▸ **To do**
Reproduce exactly, and nothing but, the lines between the one with "Dorchester | Lynn W. Wheeler: 113 -> 114" and the end of the entries, both ends included.

Collected data entries:
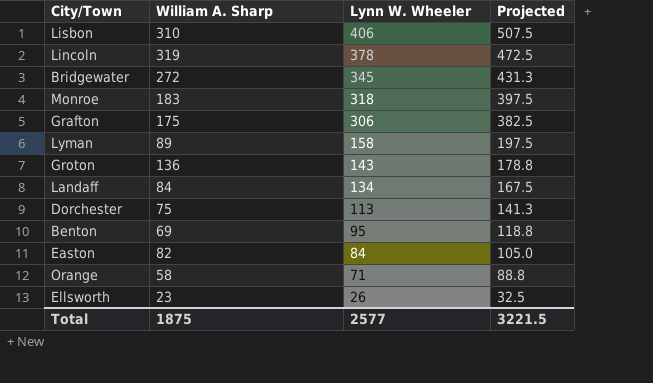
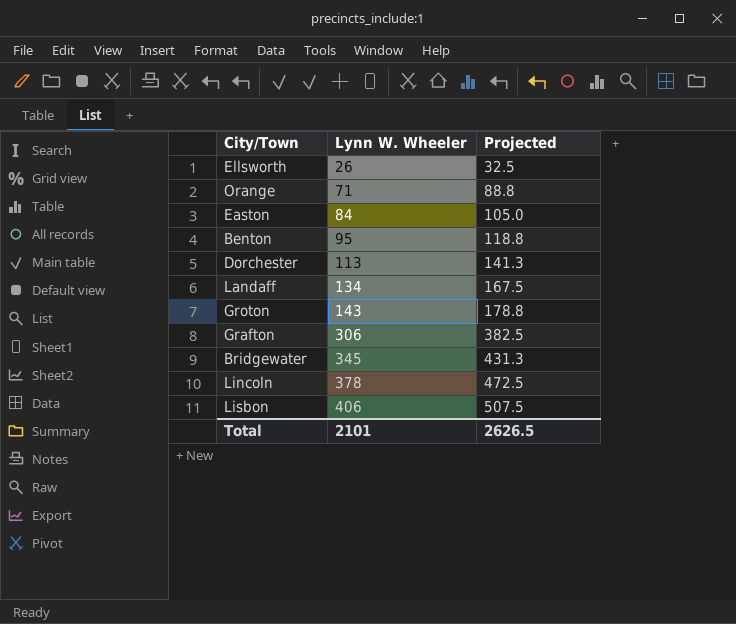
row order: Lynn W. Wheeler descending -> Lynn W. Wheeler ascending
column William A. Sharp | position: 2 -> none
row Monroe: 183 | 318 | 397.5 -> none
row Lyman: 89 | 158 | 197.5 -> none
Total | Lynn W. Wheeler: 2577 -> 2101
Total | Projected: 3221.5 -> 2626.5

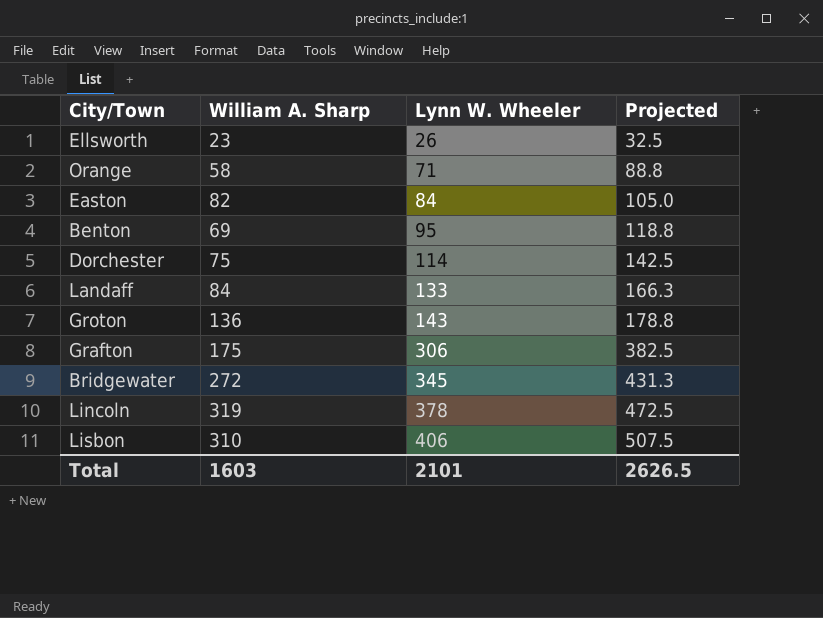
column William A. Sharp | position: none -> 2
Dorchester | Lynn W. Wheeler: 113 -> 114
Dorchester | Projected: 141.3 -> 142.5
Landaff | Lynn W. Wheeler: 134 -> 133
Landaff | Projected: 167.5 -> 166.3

▸ **Result of this task**
Dorchester | Lynn W. Wheeler: 113 -> 114
Dorchester | Projected: 141.3 -> 142.5
Landaff | Lynn W. Wheeler: 134 -> 133
Landaff | Projected: 167.5 -> 166.3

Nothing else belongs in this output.